Return each entry below word for word, leaving out any image.

── The data

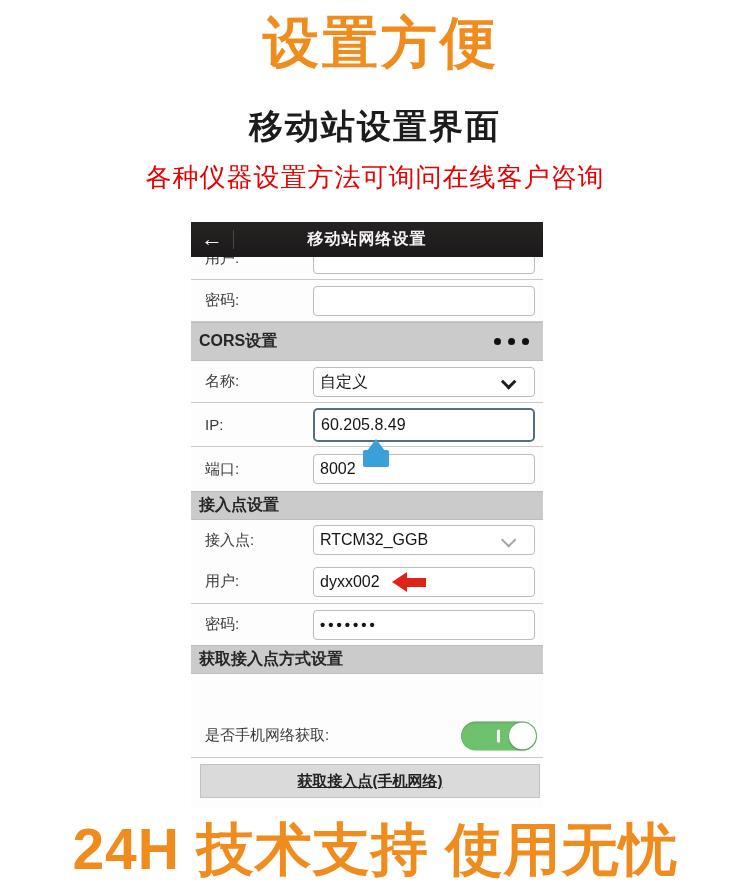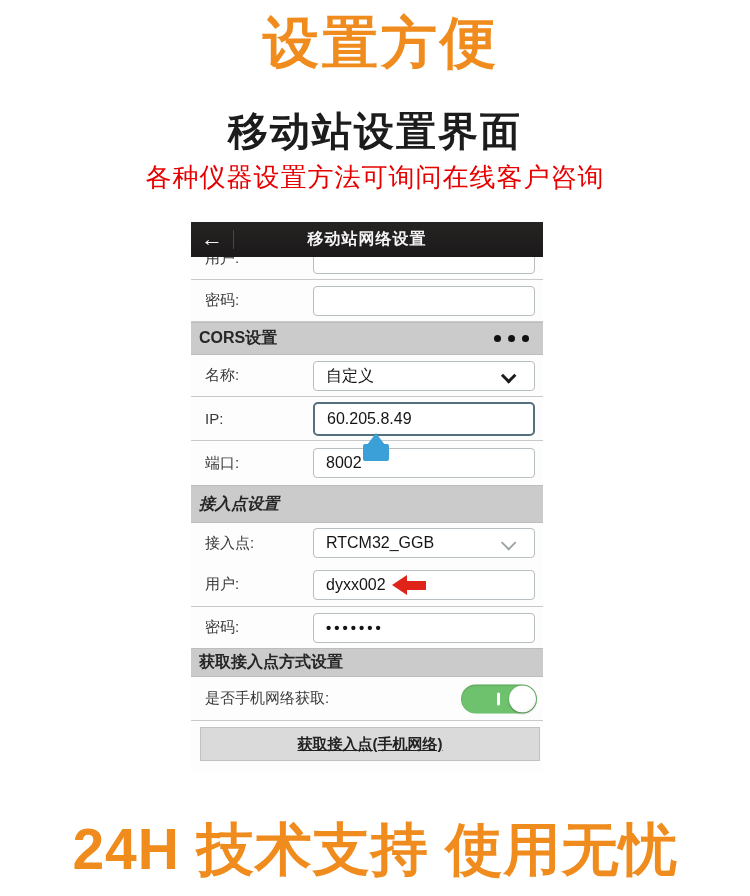"移动站设置界面" .page-subtitle { font-size: 40px -> 34px }
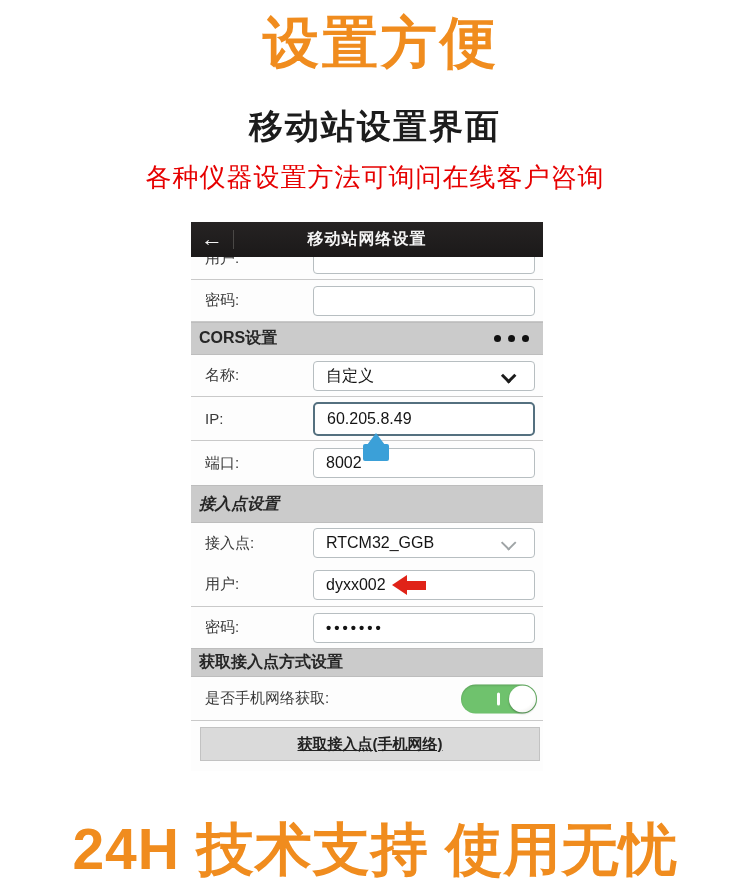"CORS设置" .sec-cors { height: 33px -> 39px }
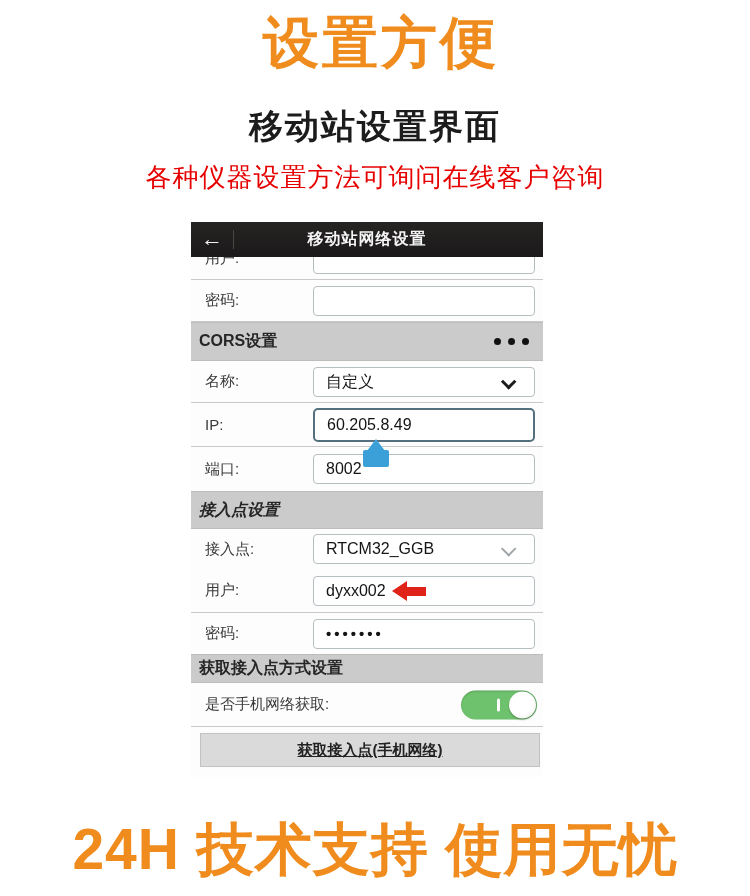"自定义" .ctrl { padding-left: 12px -> 6px }
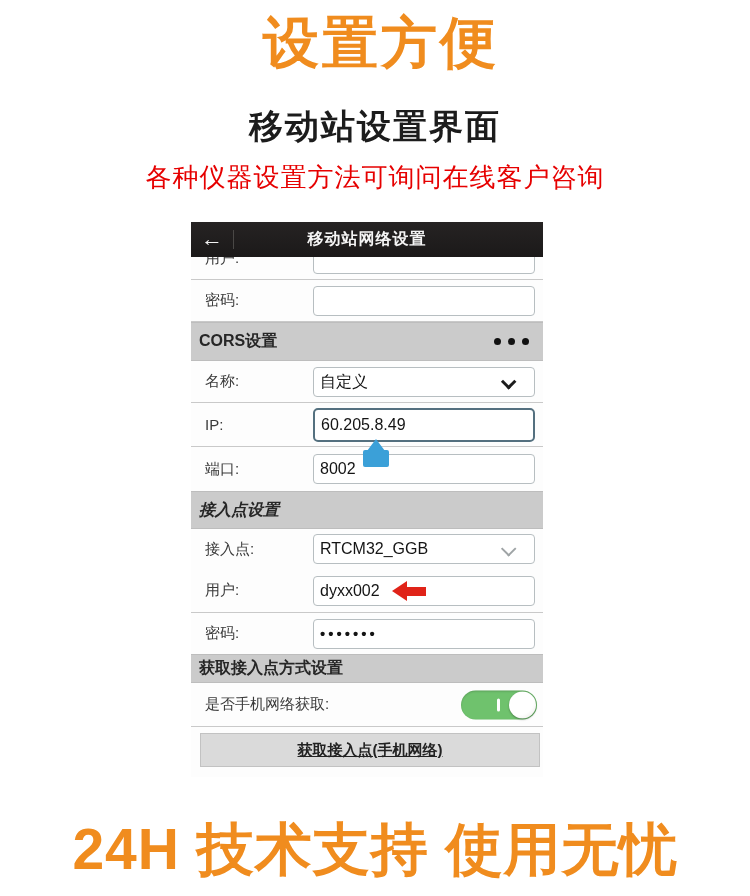"接入点设置" .sec-mount { font-style: italic -> none; height: 38px -> 29px }
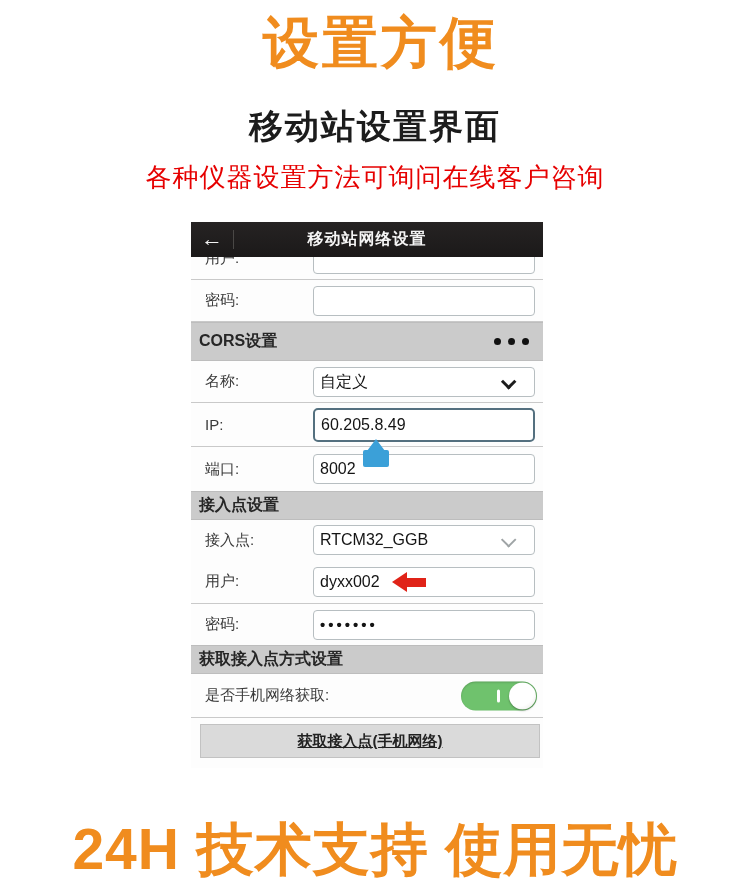"是否手机网络获取:" .row-toggle { margin-top: none -> 40px }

────

* Solution for this exercise *
"移动站设置界面" .page-subtitle { font-size: 40px -> 34px }
"CORS设置" .sec-cors { height: 33px -> 39px }
"自定义" .ctrl { padding-left: 12px -> 6px }
"接入点设置" .sec-mount { font-style: italic -> none; height: 38px -> 29px }
"是否手机网络获取:" .row-toggle { margin-top: none -> 40px }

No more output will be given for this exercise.